# Task requirements:
Report each line from the data below that holds the word "gipsowa".

[Detected change data]
╔══

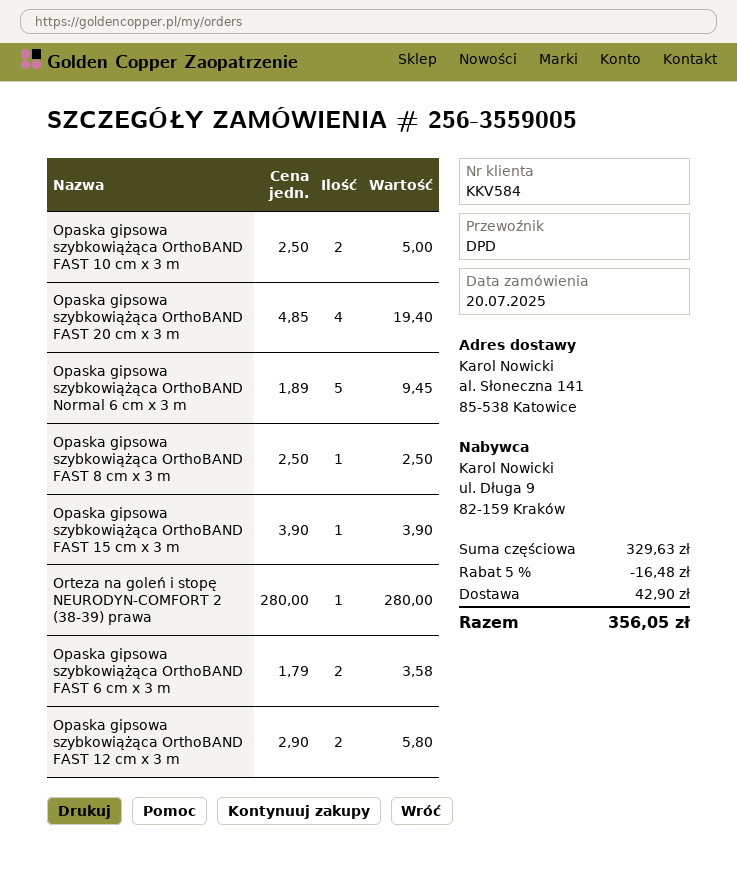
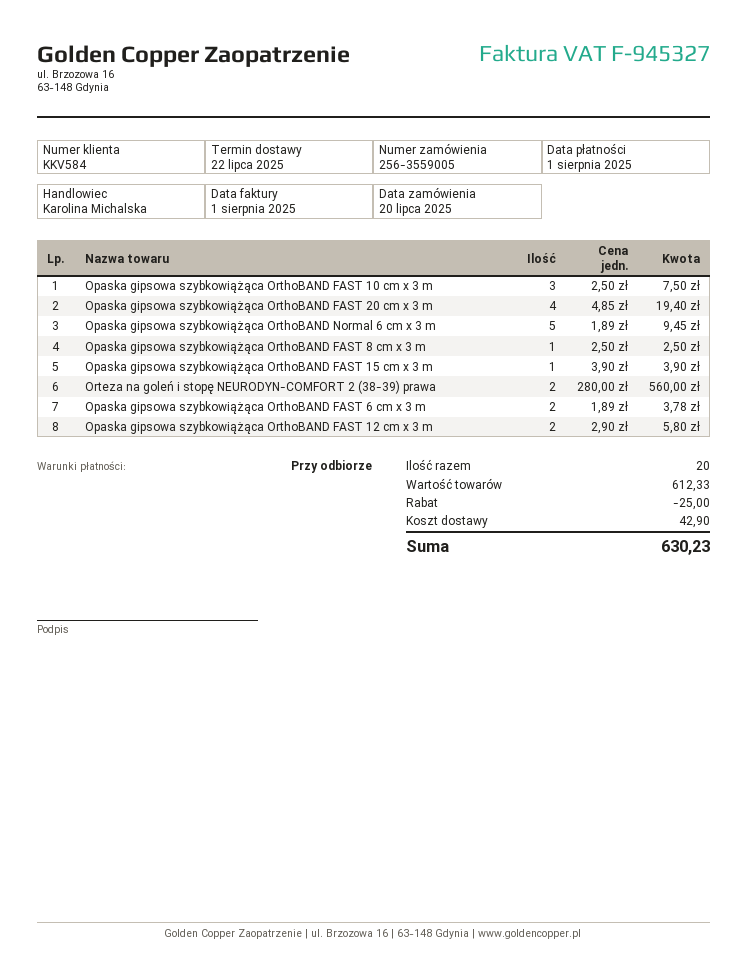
Opaska gipsowa szybkowiążąca OrthoBAND FAST 10 cm x 3 m: 2 x 2.50 = 5.00 -> 3 x 2.50 = 7.50
Orteza na goleń i stopę NEURODYN-COMFORT 2 (38-39) prawa: 1 x 280.00 = 280.00 -> 2 x 280.00 = 560.00
Opaska gipsowa szybkowiążąca OrthoBAND FAST 6 cm x 3 m: 2 x 1.79 = 3.58 -> 2 x 1.89 = 3.78
subtotal: 329.63 -> 612.33
discount: 16.48 -> 25.00
total: 356.05 -> 630.23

╚══

# Answer to the problem:
Opaska gipsowa szybkowiążąca OrthoBAND FAST 10 cm x 3 m: 2 x 2.50 = 5.00 -> 3 x 2.50 = 7.50
Opaska gipsowa szybkowiążąca OrthoBAND FAST 6 cm x 3 m: 2 x 1.79 = 3.58 -> 2 x 1.89 = 3.78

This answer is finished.